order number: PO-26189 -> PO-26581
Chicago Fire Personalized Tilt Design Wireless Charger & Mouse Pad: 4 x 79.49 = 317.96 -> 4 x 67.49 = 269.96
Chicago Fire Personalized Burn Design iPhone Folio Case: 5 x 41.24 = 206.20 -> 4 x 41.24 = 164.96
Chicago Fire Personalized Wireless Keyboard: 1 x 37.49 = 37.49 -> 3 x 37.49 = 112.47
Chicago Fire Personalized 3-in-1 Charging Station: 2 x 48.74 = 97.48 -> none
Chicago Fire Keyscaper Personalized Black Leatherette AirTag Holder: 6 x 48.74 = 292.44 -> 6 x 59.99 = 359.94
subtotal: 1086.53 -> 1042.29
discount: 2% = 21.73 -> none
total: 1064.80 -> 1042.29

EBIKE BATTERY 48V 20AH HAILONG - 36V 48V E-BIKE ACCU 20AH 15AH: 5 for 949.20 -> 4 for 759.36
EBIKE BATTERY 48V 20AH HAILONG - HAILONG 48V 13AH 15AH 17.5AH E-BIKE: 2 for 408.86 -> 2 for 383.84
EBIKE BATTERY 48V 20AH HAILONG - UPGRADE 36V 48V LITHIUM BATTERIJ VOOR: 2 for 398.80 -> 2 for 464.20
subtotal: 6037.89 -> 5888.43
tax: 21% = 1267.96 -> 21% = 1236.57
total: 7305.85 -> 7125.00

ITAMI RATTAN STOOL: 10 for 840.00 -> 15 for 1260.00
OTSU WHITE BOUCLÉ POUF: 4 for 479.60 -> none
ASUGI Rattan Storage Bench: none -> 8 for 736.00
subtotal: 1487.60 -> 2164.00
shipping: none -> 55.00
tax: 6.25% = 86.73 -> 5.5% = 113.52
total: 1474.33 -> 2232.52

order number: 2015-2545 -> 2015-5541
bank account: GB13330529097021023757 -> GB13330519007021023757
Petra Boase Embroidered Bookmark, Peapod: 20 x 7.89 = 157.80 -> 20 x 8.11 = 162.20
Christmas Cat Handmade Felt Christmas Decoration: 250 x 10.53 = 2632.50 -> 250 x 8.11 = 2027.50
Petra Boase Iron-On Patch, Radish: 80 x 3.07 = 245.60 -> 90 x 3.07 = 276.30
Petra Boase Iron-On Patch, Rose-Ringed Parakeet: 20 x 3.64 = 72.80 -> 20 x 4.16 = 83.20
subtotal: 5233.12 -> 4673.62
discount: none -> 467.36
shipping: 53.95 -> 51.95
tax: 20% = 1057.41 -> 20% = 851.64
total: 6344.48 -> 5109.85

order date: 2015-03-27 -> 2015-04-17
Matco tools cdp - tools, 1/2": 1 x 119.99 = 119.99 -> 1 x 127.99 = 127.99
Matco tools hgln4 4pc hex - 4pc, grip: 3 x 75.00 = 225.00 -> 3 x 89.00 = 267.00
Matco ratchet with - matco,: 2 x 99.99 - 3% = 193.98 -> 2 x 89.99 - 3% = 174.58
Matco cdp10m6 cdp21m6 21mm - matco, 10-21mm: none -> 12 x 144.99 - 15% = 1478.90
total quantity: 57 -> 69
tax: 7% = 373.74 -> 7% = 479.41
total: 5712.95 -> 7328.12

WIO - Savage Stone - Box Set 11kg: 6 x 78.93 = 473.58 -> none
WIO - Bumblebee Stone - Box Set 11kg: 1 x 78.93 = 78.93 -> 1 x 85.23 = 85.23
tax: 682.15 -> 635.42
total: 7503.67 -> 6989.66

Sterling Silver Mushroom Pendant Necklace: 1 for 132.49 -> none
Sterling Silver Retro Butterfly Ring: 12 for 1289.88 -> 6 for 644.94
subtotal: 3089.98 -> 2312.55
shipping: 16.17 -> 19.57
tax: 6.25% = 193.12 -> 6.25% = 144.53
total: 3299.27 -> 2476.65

──────

Where does the word "tools" appear in the listing above? Copy every line that holds it.

Matco tools cdp - tools, 1/2": 1 x 119.99 = 119.99 -> 1 x 127.99 = 127.99
Matco tools hgln4 4pc hex - 4pc, grip: 3 x 75.00 = 225.00 -> 3 x 89.00 = 267.00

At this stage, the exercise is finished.